* Aim of the exercise: Taking the entries below from the top, restate each line exactly and end with the line containing "-376,7 +376,6 @@".

Source data:
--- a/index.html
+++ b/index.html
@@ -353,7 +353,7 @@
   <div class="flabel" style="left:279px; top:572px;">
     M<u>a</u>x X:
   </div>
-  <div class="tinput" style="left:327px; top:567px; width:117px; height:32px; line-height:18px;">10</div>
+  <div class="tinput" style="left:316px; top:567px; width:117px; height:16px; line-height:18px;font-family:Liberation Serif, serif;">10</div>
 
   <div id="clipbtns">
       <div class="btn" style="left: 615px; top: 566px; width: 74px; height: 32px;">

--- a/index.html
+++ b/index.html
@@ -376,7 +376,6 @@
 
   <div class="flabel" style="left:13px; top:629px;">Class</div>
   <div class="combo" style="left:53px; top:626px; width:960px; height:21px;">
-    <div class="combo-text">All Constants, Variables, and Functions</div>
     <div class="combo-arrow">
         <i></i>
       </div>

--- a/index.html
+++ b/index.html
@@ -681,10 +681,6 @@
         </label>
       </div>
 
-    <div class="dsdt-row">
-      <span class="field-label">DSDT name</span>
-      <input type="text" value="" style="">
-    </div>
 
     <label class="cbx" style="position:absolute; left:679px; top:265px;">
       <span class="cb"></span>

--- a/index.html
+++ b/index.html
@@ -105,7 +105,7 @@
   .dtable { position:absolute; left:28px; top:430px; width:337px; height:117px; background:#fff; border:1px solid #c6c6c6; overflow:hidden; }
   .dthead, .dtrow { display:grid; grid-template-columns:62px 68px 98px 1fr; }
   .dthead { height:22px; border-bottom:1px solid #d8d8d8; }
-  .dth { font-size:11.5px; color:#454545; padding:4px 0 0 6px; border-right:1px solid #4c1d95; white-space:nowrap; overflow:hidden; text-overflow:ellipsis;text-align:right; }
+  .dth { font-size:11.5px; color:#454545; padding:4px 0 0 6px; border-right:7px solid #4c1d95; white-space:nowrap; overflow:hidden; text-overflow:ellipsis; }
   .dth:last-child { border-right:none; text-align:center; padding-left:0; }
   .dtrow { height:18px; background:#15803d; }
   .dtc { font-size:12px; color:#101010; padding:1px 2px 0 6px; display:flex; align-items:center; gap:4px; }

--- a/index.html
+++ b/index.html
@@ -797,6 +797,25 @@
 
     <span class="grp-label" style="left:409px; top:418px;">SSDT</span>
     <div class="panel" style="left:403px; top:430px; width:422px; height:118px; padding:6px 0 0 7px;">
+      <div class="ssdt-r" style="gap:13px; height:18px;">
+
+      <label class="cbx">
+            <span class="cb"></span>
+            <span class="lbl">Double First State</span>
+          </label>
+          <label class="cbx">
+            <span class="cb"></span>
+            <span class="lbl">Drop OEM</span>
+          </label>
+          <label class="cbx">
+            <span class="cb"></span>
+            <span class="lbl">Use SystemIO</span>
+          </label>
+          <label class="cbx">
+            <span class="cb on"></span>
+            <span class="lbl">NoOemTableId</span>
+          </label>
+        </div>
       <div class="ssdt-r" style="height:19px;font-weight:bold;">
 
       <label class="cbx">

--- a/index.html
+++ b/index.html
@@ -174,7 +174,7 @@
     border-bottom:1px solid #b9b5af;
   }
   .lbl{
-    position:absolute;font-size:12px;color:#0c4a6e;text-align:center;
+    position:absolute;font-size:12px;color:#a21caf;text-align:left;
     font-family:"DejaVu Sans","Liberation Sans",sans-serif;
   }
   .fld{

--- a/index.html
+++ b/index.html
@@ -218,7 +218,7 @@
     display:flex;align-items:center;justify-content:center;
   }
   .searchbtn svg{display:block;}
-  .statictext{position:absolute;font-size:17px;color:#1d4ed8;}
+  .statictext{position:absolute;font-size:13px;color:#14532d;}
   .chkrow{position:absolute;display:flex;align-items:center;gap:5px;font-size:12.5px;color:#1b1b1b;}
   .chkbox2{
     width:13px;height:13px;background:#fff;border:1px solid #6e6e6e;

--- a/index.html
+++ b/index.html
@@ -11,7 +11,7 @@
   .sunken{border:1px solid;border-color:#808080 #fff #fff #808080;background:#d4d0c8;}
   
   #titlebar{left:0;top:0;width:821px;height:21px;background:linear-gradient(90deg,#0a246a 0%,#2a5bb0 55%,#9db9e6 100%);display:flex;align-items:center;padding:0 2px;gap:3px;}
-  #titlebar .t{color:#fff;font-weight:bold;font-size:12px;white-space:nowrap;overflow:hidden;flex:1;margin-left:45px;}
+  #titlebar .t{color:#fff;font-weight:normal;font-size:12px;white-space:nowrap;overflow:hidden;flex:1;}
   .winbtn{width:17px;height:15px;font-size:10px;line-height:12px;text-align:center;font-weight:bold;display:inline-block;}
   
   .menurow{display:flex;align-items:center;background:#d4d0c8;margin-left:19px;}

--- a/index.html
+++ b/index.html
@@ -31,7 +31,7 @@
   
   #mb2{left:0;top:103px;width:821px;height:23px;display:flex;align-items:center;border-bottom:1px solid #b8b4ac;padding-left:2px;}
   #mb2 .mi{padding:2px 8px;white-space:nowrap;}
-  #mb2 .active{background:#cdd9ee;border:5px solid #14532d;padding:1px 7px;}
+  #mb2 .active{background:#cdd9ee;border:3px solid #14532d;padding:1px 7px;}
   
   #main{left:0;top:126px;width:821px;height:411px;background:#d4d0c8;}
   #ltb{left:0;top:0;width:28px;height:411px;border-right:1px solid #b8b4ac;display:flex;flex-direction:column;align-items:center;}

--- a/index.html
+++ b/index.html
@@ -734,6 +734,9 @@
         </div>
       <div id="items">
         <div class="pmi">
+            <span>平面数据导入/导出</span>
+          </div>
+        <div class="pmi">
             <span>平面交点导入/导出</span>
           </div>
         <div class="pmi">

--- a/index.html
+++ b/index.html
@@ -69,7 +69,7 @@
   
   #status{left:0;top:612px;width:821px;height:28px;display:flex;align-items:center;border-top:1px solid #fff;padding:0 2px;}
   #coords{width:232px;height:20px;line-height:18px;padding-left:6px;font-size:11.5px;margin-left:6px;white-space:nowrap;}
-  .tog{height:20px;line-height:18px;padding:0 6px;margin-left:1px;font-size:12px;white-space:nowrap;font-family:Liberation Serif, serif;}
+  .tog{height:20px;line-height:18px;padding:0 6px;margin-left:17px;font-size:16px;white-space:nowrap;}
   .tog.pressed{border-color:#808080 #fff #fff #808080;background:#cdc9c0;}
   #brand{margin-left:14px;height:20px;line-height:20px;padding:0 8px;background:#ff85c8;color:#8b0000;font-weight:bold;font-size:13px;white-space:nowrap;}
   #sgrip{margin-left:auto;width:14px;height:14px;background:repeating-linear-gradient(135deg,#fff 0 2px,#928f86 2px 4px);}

* Answer box:
--- a/index.html
+++ b/index.html
@@ -353,7 +353,7 @@
   <div class="flabel" style="left:279px; top:572px;">
     M<u>a</u>x X:
   </div>
-  <div class="tinput" style="left:327px; top:567px; width:117px; height:32px; line-height:18px;">10</div>
+  <div class="tinput" style="left:316px; top:567px; width:117px; height:16px; line-height:18px;font-family:Liberation Serif, serif;">10</div>
 
   <div id="clipbtns">
       <div class="btn" style="left: 615px; top: 566px; width: 74px; height: 32px;">

--- a/index.html
+++ b/index.html
@@ -376,7 +376,6 @@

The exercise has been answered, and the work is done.